[TASK REQUIREMENTS] Search the entries for the word "BLUE". Copy each line in which it is found.
START DATA EXCERPTS
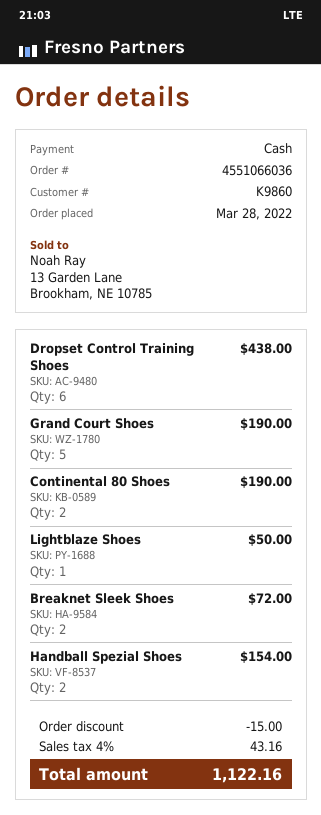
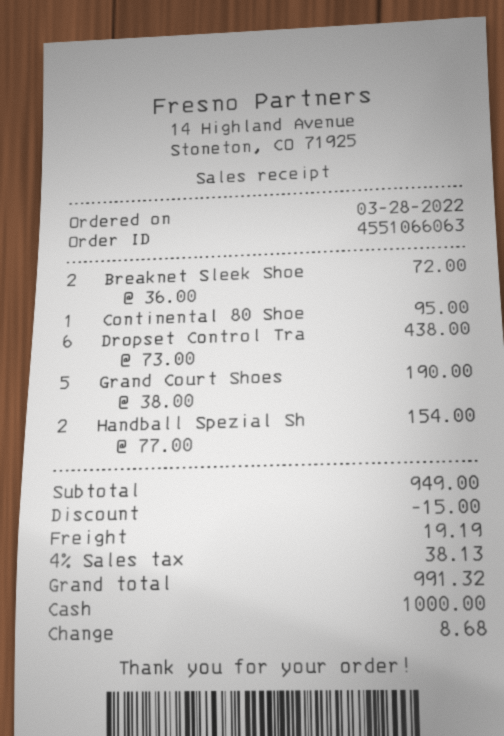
order number: 4551066036 -> 4551066063
Continental 80 Shoes: 2 for 190.00 -> 1 for 95.00
Lightblaze Shoes: 1 for 50.00 -> none
shipping: none -> 19.19
tax: 4% = 43.16 -> 4% = 38.13
total: 1122.16 -> 991.32

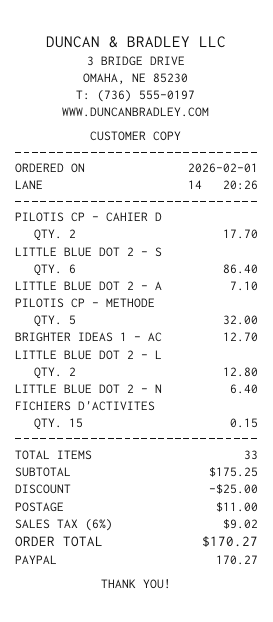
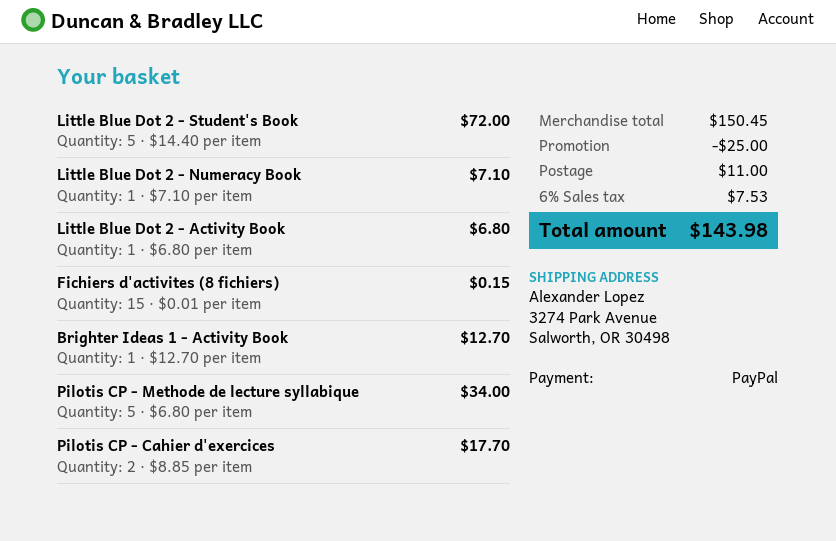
LITTLE BLUE DOT 2 - S: 6 for 86.40 -> 5 for 72.00
LITTLE BLUE DOT 2 - A: 1 for 7.10 -> 1 for 6.80
PILOTIS CP - METHODE: 5 for 32.00 -> 5 for 34.00
LITTLE BLUE DOT 2 - L: 2 for 12.80 -> none
LITTLE BLUE DOT 2 - N: 1 for 6.40 -> 1 for 7.10
subtotal: 175.25 -> 150.45
tax: 6% = 9.02 -> 6% = 7.53
total: 170.27 -> 143.98

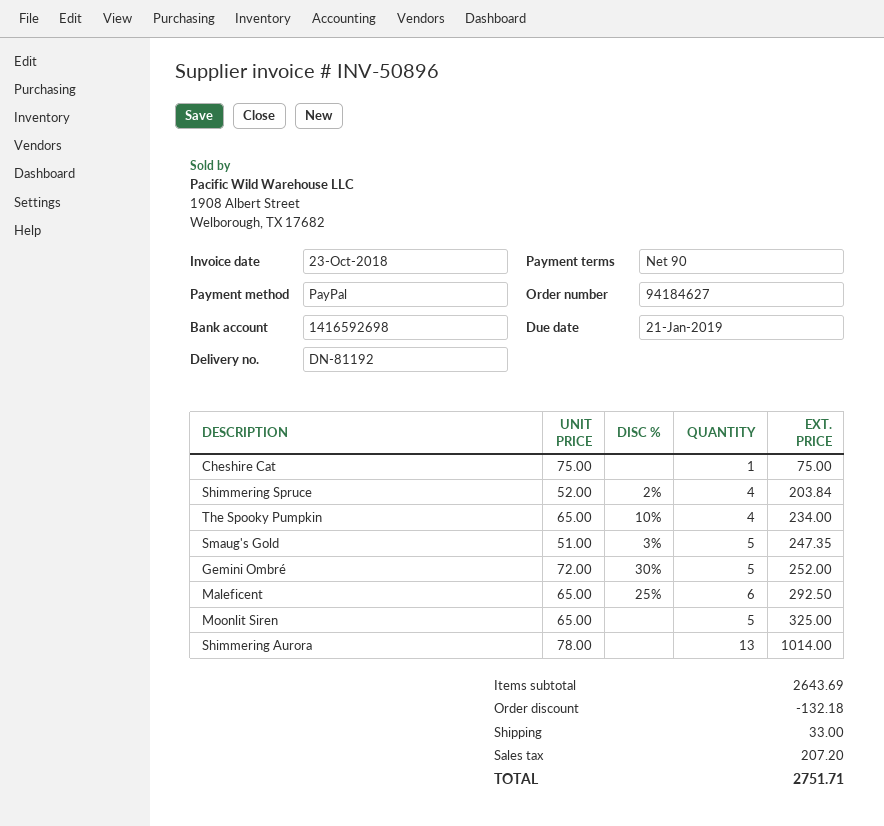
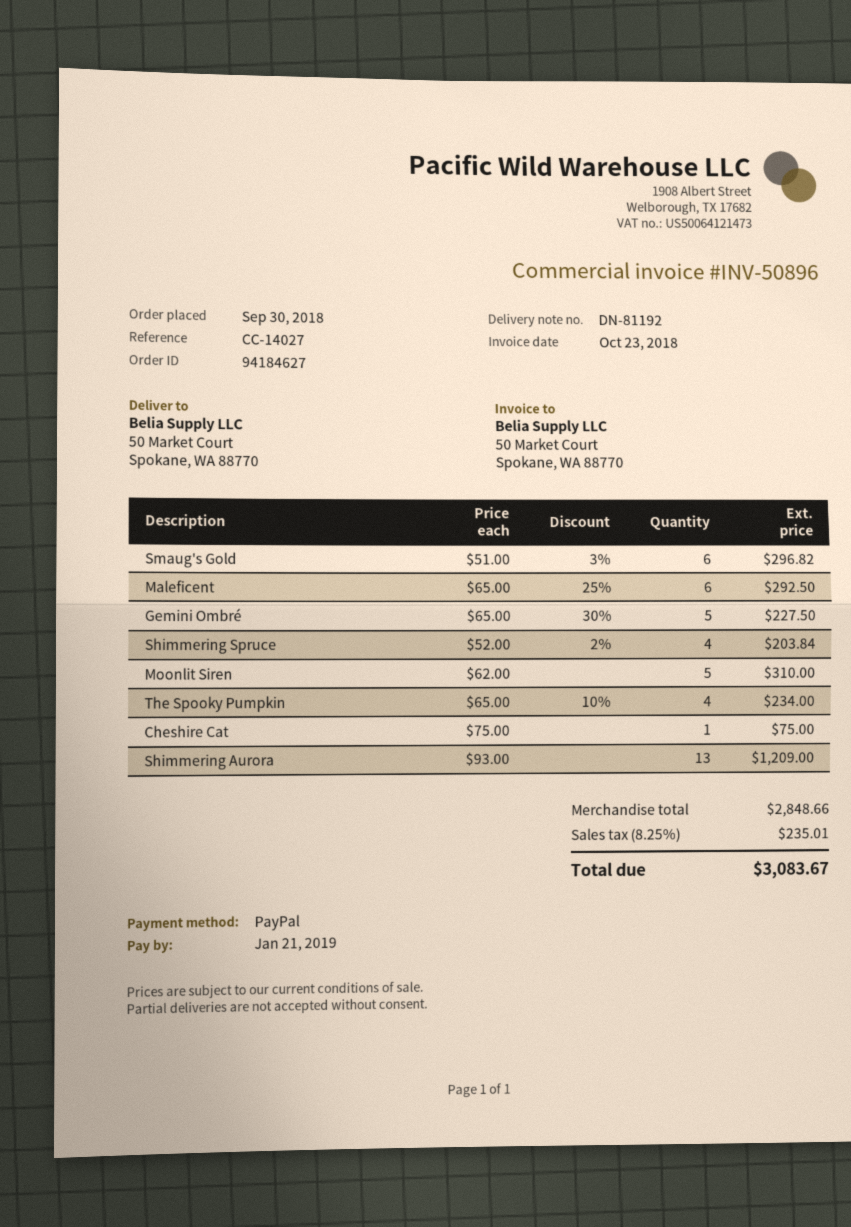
Smaug's Gold: 5 x 51.00 - 3% = 247.35 -> 6 x 51.00 - 3% = 296.82
Gemini Ombré: 5 x 72.00 - 30% = 252.00 -> 5 x 65.00 - 30% = 227.50
Moonlit Siren: 5 x 65.00 = 325.00 -> 5 x 62.00 = 310.00
Shimmering Aurora: 13 x 78.00 = 1014.00 -> 13 x 93.00 = 1209.00
subtotal: 2643.69 -> 2848.66
discount: 132.18 -> none
shipping: 33.00 -> none
tax: 207.20 -> 235.01
total: 2751.71 -> 3083.67

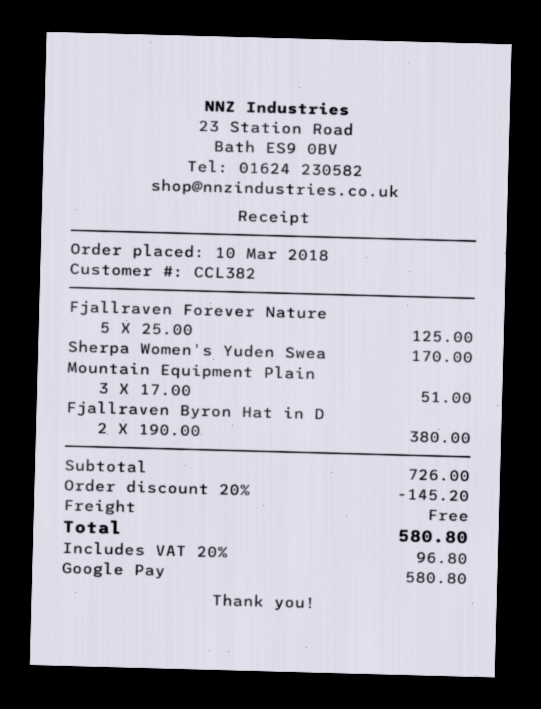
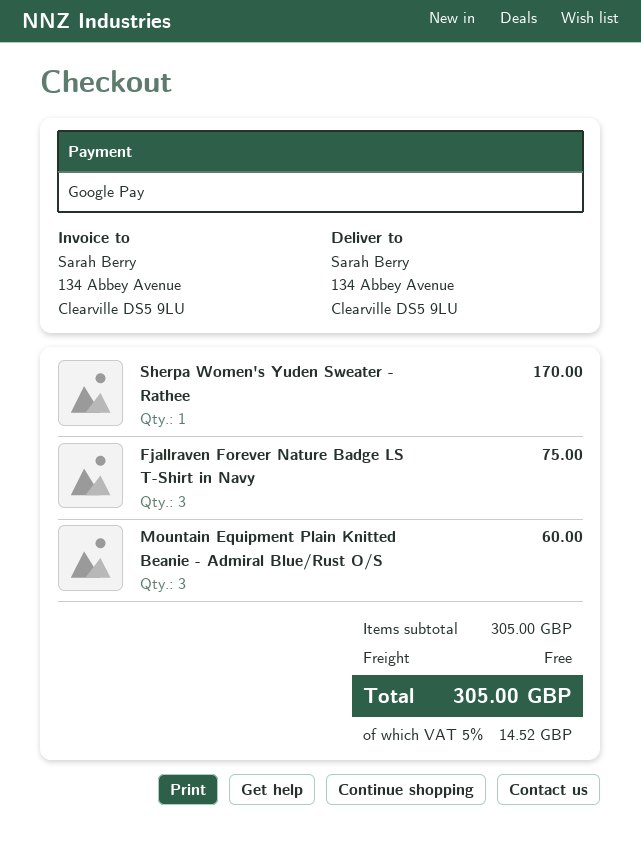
Fjallraven Forever Nature: 5 for 125.00 -> 3 for 75.00
Mountain Equipment Plain: 3 for 51.00 -> 3 for 60.00
Fjallraven Byron Hat in D: 2 for 380.00 -> none
subtotal: 726.00 -> 305.00
discount: 20% = 145.20 -> none
tax: 20% = 96.80 -> 5% = 14.52
total: 580.80 -> 305.00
END DATA EXCERPTS
[ANSWER]
LITTLE BLUE DOT 2 - S: 6 for 86.40 -> 5 for 72.00
LITTLE BLUE DOT 2 - A: 1 for 7.10 -> 1 for 6.80
LITTLE BLUE DOT 2 - L: 2 for 12.80 -> none
LITTLE BLUE DOT 2 - N: 1 for 6.40 -> 1 for 7.10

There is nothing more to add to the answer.